Laphroaig 15 yo ‘The Artist #3’ (1998/2013, Signatory for La Maison du Whisky, 60,1%)

Il Laphroaig di lunedì ci è proprio piaciuto; siccome siamo degli edonisti, a piacere vogliamo aggiungere altro piacere… Decidiamo quindi di cercarlo non nei boudoir di periferia, né nei centri massaggi con happy ending: puntiamo dritti verso un altro sample di Laphroaig, questa volta un single cask selezionato e imbottigliato da La Maison du Whisky (tramite Signatory) nella serie The Artist, #3. Si tratta di una botte refill-sherry, come già il fratellone che avevamo assaggiato circa un anno fa, imbottigliata dopo 15 anni di maturazione (1998/2013) senza filtraggio a freddo e senza coloranti aggiunti, a grado pieno. Via!, il colore è ambrato.

81671-normalN: non alcolico da respingerti, ma comunque ‘nabbestia: sembra invocare una goccia d’acqua. Anche neat, comunque, emergono ricche suggestioni di confettura di fragola, di arancia candita (arancia rossa). Contundente anche l’apporto di una torba intensa e acre, dello iodio (brezza marina) e del legno bruciato; legnetti di liquirizia. Con acqua, si apre decisamente: certo giova, lo rende più annusabile, e si apre su sciroppo per la tosse; anche il lato fruttato trae vantaggio, con note di fichi secchi e di pesche sciroppate; note proprio di sherry, liquorose; e anche gomma bruciata, diesel…

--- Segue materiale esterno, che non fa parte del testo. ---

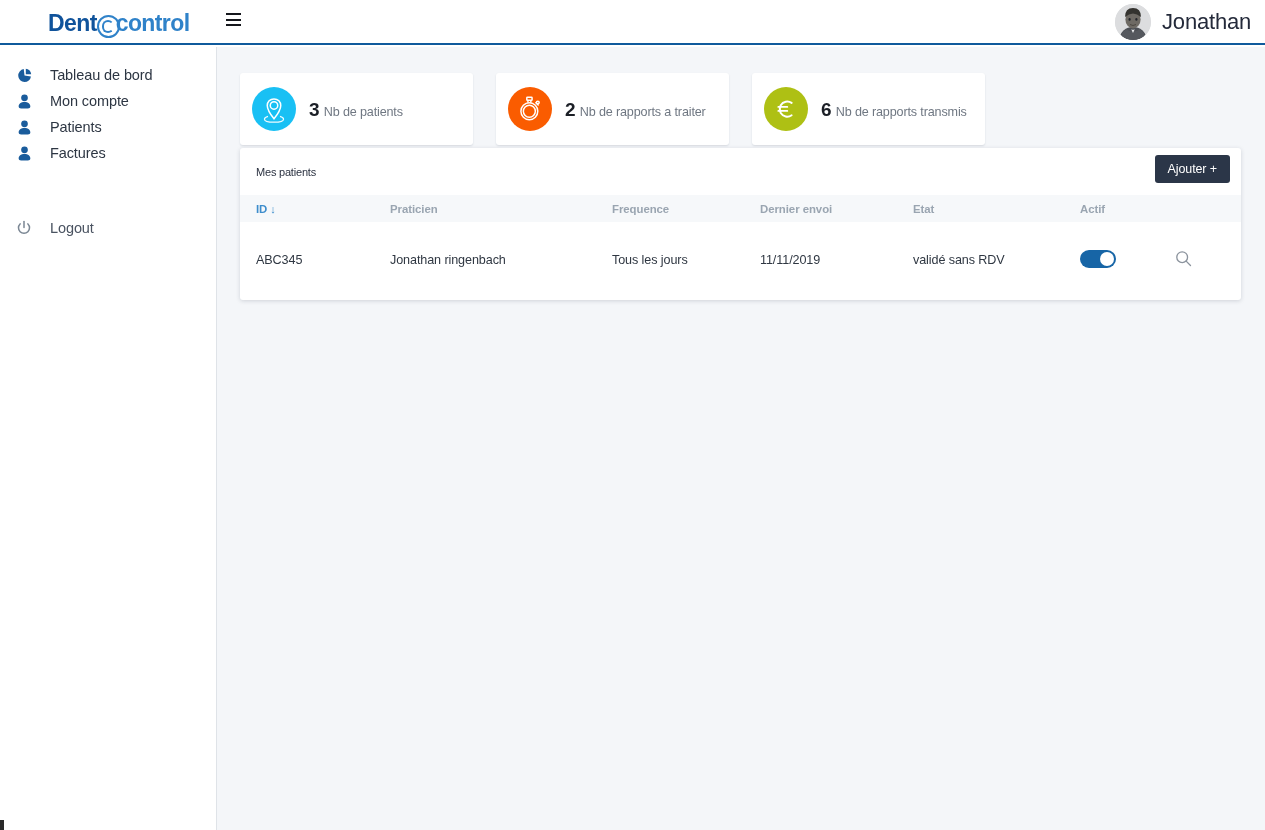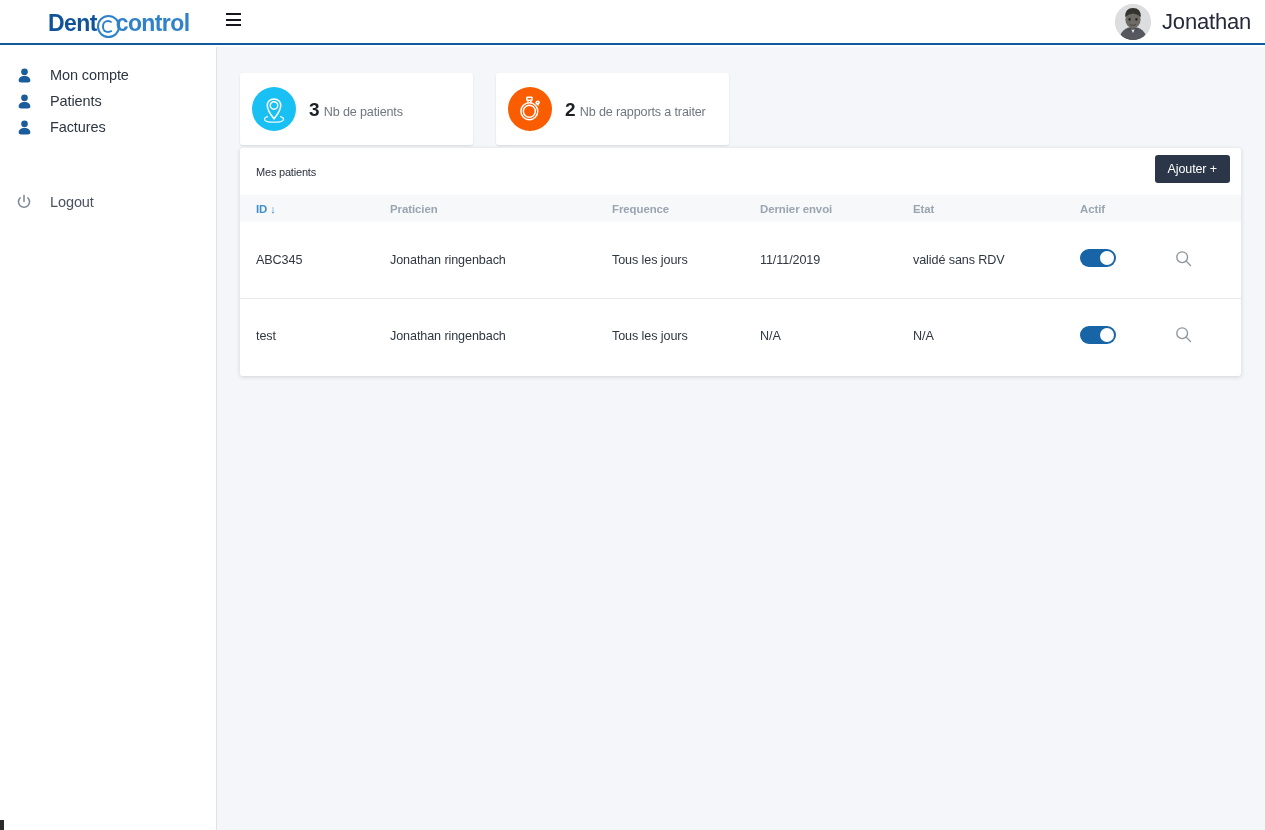--- a/index.html
+++ b/index.html
@@ -372,6 +372,15 @@
   <div class="sidebar">
     <div class="nav-list">
 
+      <div class="nav-item">
+        <span class="nav-ico">
+          <svg width="15" height="15" viewBox="0 0 16 16" fill="currentColor">
+            <path d="M7.2 1.1 A7 7 0 0 0 8 15 A7 7 0 0 0 14.9 9 L8 8 Z"></path>
+            <path d="M9.4 0.9 L9.4 6.6 L15.1 6.6 A5.9 5.9 0 0 0 9.4 0.9 Z"></path>
+          </svg>
+        </span>
+        <span class="nav-label">Tableau de bord</span>
+      </div>
 
       <div class="nav-item">
         <span class="nav-ico">

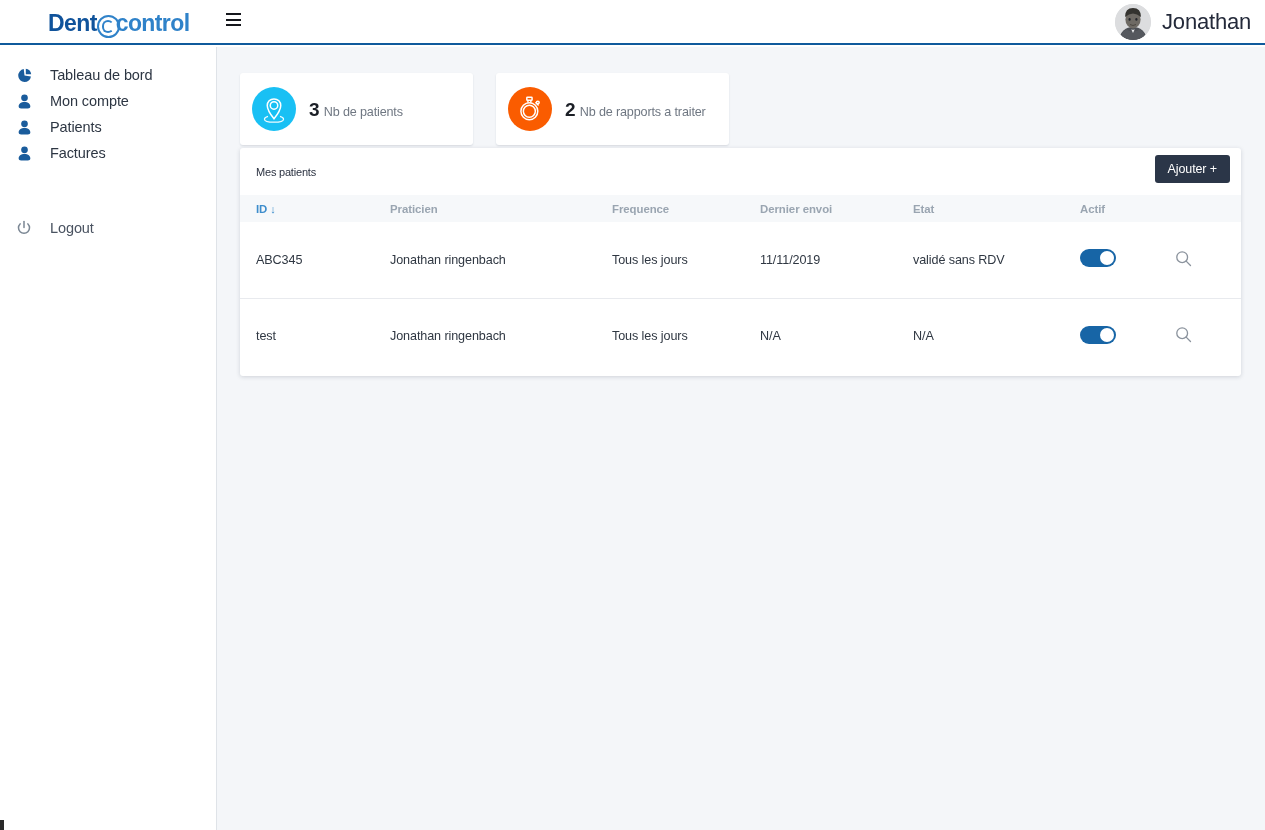--- a/index.html
+++ b/index.html
@@ -463,6 +463,18 @@
       </div>
 
 
+      <div class="stat-card">
+        <span class="stat-ico" style="background:#aec014;">
+          <svg width="30" height="30" viewBox="0 0 32 32" fill="none" stroke="#ffffff" stroke-width="2.1" stroke-linecap="round">
+            <path d="M22 9.5 a8.2 8.2 0 0 0 -11.6 2.4 a9.6 9.6 0 0 0 0 8.4 a8.2 8.2 0 0 0 11.6 2.4"></path>
+            <path d="M7.8 13.8 h9.6 M7.8 18 h9.6" stroke-width="1.9"></path>
+          </svg>
+        </span>
+        <span class="stat-txt">
+          <span class="stat-num">6</span>
+          <span class="stat-lbl">Nb de rapports transmis</span>
+        </span>
+      </div>
 
     </div>
 

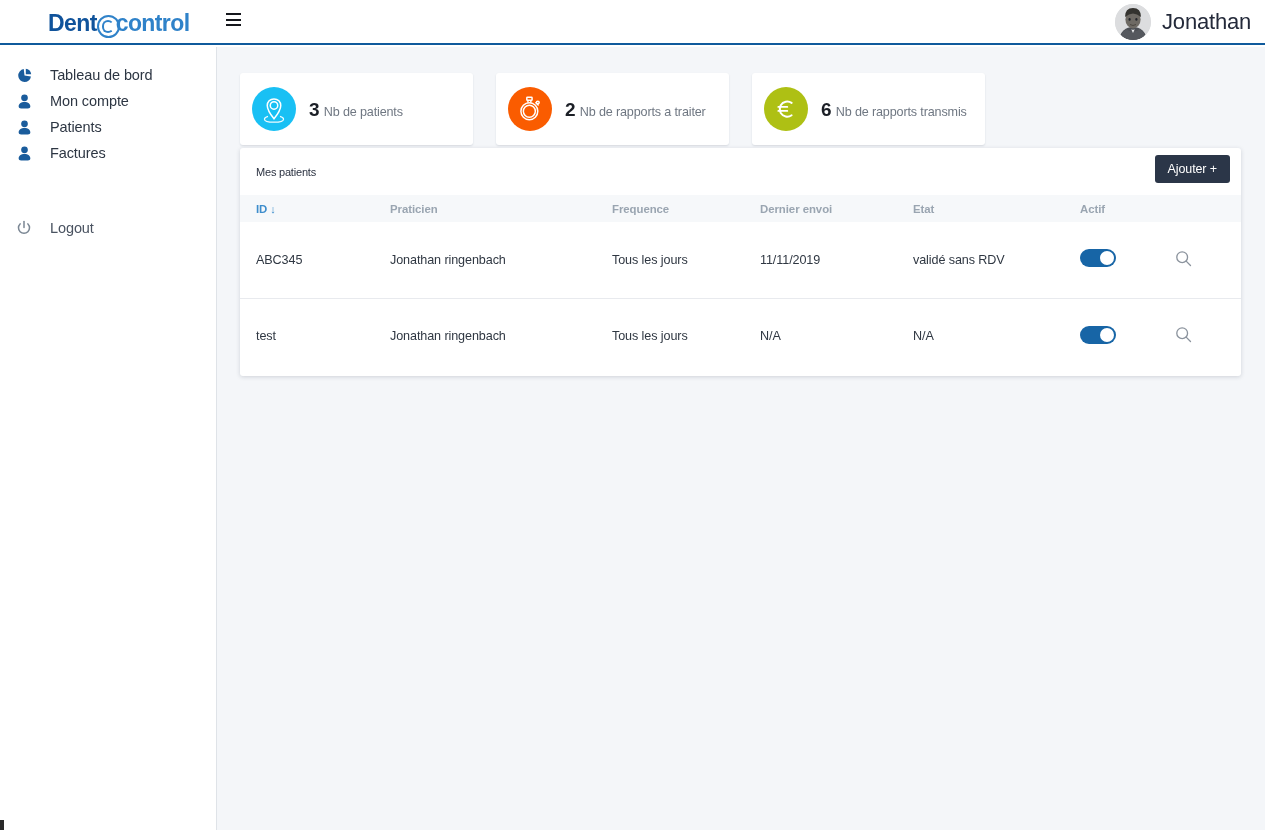--- a/index.html
+++ b/index.html
@@ -530,24 +530,6 @@
           </tr>
 
 
-          <tr>
-            <td class="col-id">test</td>
-            <td>Jonathan ringenbach</td>
-            <td>Tous les jours</td>
-            <td>N/A</td>
-            <td>N/A</td>
-            <td>
-              <span class="toggle"><span class="knob"></span></span>
-            </td>
-            <td>
-              <span class="search-ico">
-                <svg width="17" height="17" viewBox="0 0 18 18" fill="none" stroke="currentColor" stroke-width="1.4" stroke-linecap="round">
-                  <circle cx="7.6" cy="7.6" r="5.7"></circle>
-                    <line x1="11.8" y1="11.8" x2="16.4" y2="16.4"></line>
-                </svg>
-              </span>
-            </td>
-          </tr>
 
         </tbody>
       </table>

P: anche questo è un gran whisky: certo è alcolico, ma impone una parete di sapore violenta e compatta. È sia isolano e marino (acqua di mare, alghe) che legnoso, è sia fruttato (tra il tropicale e la fragola) che bruciato: e poi tanto agrume, dall’arancia al mandarino: mandarancio? Si scherza, dai, ci siamo intesi. Con acqua si fa più godibile, moltiplicando gli spunti possibili: la frutta è più varia, matura; poi un senso di dolcezza bruciacchiata che riassumiamo con: zucchero di canna.

F: non sarà un happy ending, ma di certo è un happy finish: zucchero di canna, fragola, fumo, gomma bruciata, torba acre… E dura tanto, tantissimo.

Rispetto al Laphroaig Cask Strength ‘green stripe’, questo forse ci piace un po’ di meno, resta (relativamente) più semplice e un po’ ‘artefatto’ dall’apporto della botte: botte che comunque si integra benissimo con il distillato, e a nostro giudizio sta un passo avanti rispetto alla prima versione di ‘The Artist’ che avevamo bevuto tempo fa. Insomma, basta paragoni; di certo c’è che Laphroaig regge molto bene lo sherry, e c’è anche che La Maison du Whisky sa scegliere le proprie botti… 90/100, e ancora grazie a Claudione per il sample.

Sottofondo musicale consigliato: Unearth – The Swarm.